5. « Exaucez ma prière », dit le Prophète, « c’est à vous que s’adressera toute chair[3] ». Et le Seigneur nous dit qu’il a reçu la puissance sur toute chair[4]. Il commence donc à paraître en roi, quand il est dit : « C’est à vous que toute chair doit s’adresser. Toute chair donc », dit le Prophète, « doit s’adresser à vous ». Pourquoi toute chair doit-elle venir à lui ? Parce qu’il a pris une chair. Où toute chair viendra-t-elle ? Les prémices de la chair lui viennent d’un sein virginal : or, les prémices posées, le reste a dû suivre, et l’holocauste s’achever. Comment « toute chair ? » Tout homme. Et comment tout homme ? Veut-il nous prédire que tous croiront en Jésus-Christ ? Les impies, qui doivent être damnés, ne seront-ils pas en grand nombre ? Chaque jour bon nombre d’incrédules ne meurent-ils point dans leur infidélité ? Comment donc entendrons-nous : « Toute chair viendra vers vous ? » Toute chair, dit le Prophète, la chair de toute race : de toute race donc la chair viendra vers nous.
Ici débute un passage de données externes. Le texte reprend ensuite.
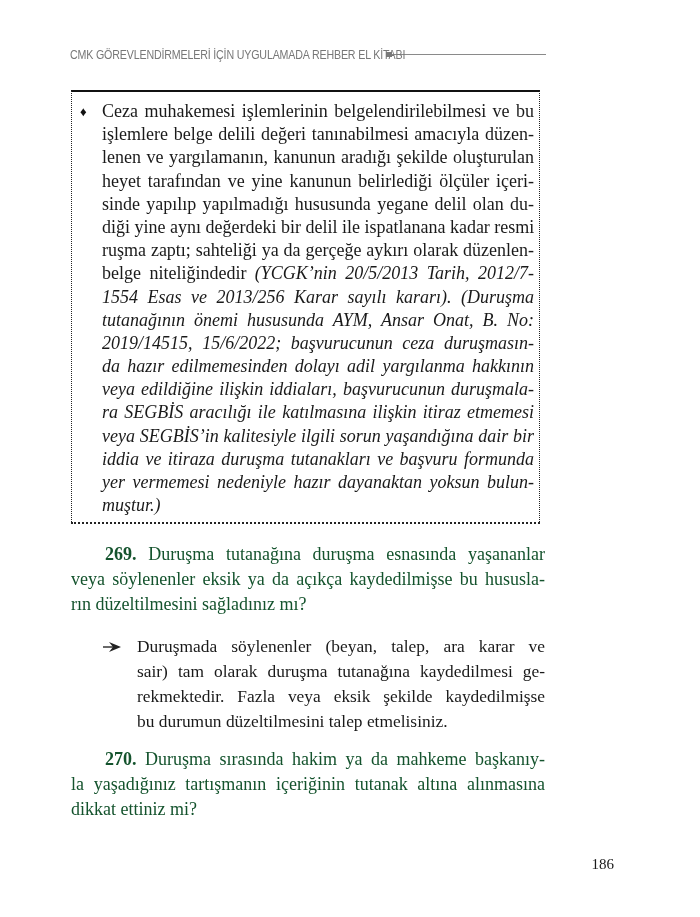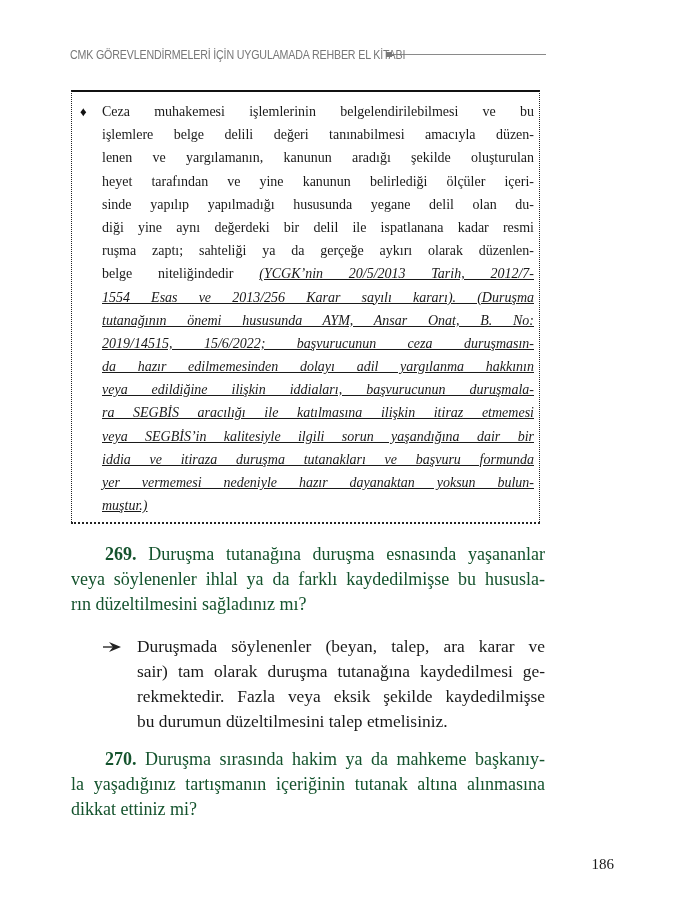"Ceza muhakemesi işlemlerinin" .note-text { font-size: 14px -> 18px }
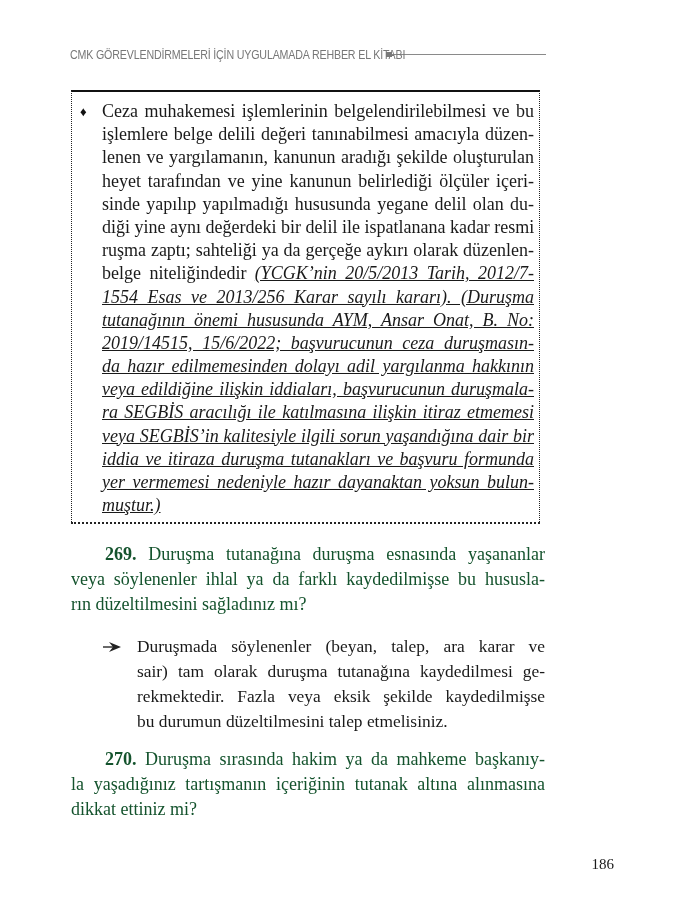"(YCGK’nin 20/5/2013 Tarih, 2012/7-" .note-text em, .italic { text-decoration: underline -> none }
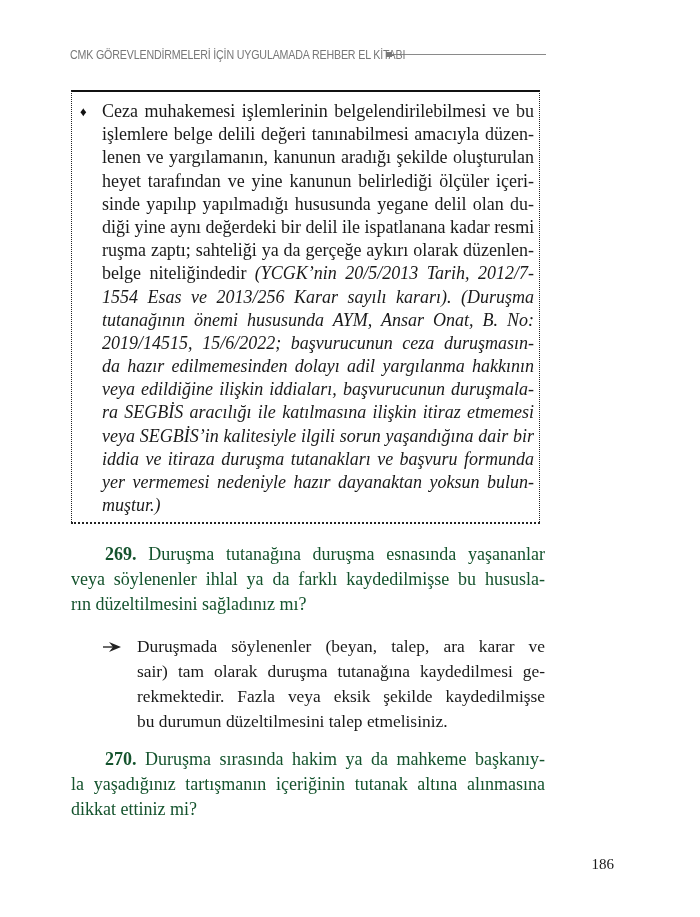"veya söylenenler ihlal ya da" span.line { text: ihlal ya da farklı -> eksik ya da açıkça }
Qu’est-ce à dire : la chair de toute race ? Est-il venu des pauvres, sans que vinssent aussi des riches ? ou des hommes d’humble condition, sans que vinssent aussi des grands ? ou des ignorants, sans que vinssent des savants ? ou des hommes, sans que vinssent des femmes ? ou des maîtres, sans que vinssent des esclaves ? ou des vieillards, sans que vinssent des jeunes gens ? ou des jeunes gens, sans que vinssent des adolescents ? ou des adolescents, sans que vinssent des enfants ? Ou des enfants, sans que l’on apportât des nouveau-nés ? ou des Juifs (car c’est de là que vinrent les Apôtres, et tant de milliers d’autres, qui furent croyants[5] après avoir été persécuteurs), sans que vinssent des Grecs ? ou des Grecs, sans que vinssent des Romains ? ou des Romains, sans que vinssent des barbares ? Et qui peut énumérer toutes les nations qui viennent à celui à qui s’adressent ces paroles : « C’est à vous que toute chair doit venir ? Exaucez ma prière, car toute chair doit venir à vous ».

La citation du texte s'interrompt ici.